------ RECORDS FOR THIS TASK ------

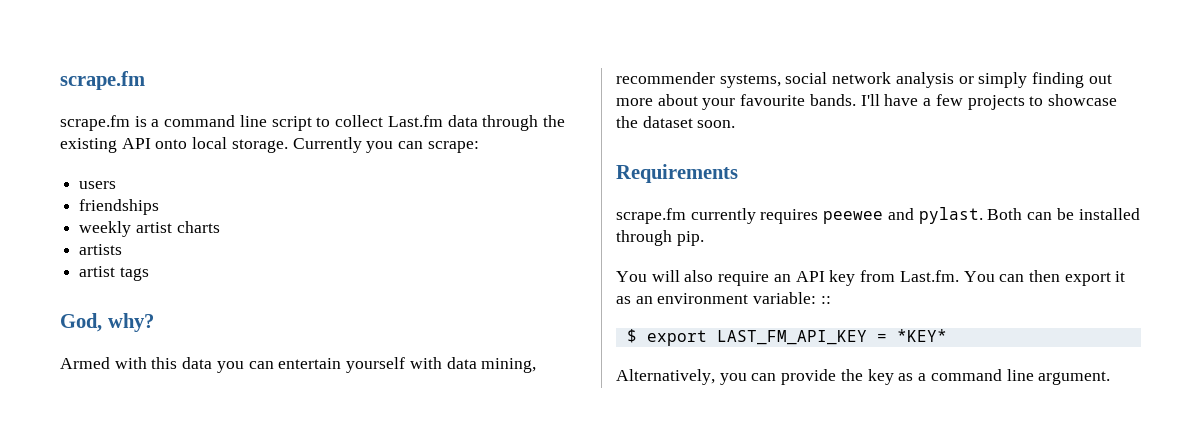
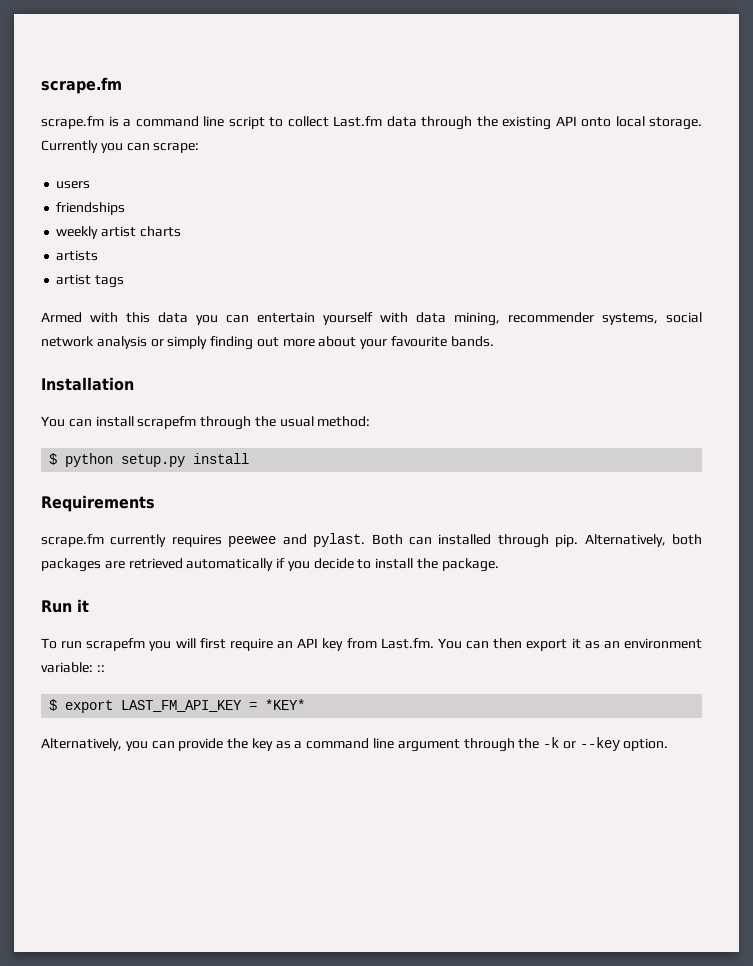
[60,313,154,332] // God, why? -> (125, 281) none
[860,94,1117,110] [616,116,736,128] I'll have a few projects to showcase the dataset soon. -> [41,377,134,391] [41,416,371,430] [49,453,250,467] // Installation // You can install scrapefm through the usual method: // $ python setup.py install
[1056,208,1074,220] be -> (432, 541) none
[616,270,714,282] // You will also -> [584,534,702,547] [41,558,499,572] [41,599,89,613] [41,638,226,651] Alternatively, both packages are retrieved automatically if you decide to install the package. // Run it // To run scrapefm you will first
[1038,371,1111,385] argument. -> [397,737,669,752] argument through the -k or --key option.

------

Write the data above out again exactly, every line of it, and exclude the pictures.

= RESPONSE FOR THIS EXERCISE =
[60,313,154,332] // God, why? -> (125, 281) none
[860,94,1117,110] [616,116,736,128] I'll have a few projects to showcase the dataset soon. -> [41,377,134,391] [41,416,371,430] [49,453,250,467] // Installation // You can install scrapefm through the usual method: // $ python setup.py install
[1056,208,1074,220] be -> (432, 541) none
[616,270,714,282] // You will also -> [584,534,702,547] [41,558,499,572] [41,599,89,613] [41,638,226,651] Alternatively, both packages are retrieved automatically if you decide to install the package. // Run it // To run scrapefm you will first
[1038,371,1111,385] argument. -> [397,737,669,752] argument through the -k or --key option.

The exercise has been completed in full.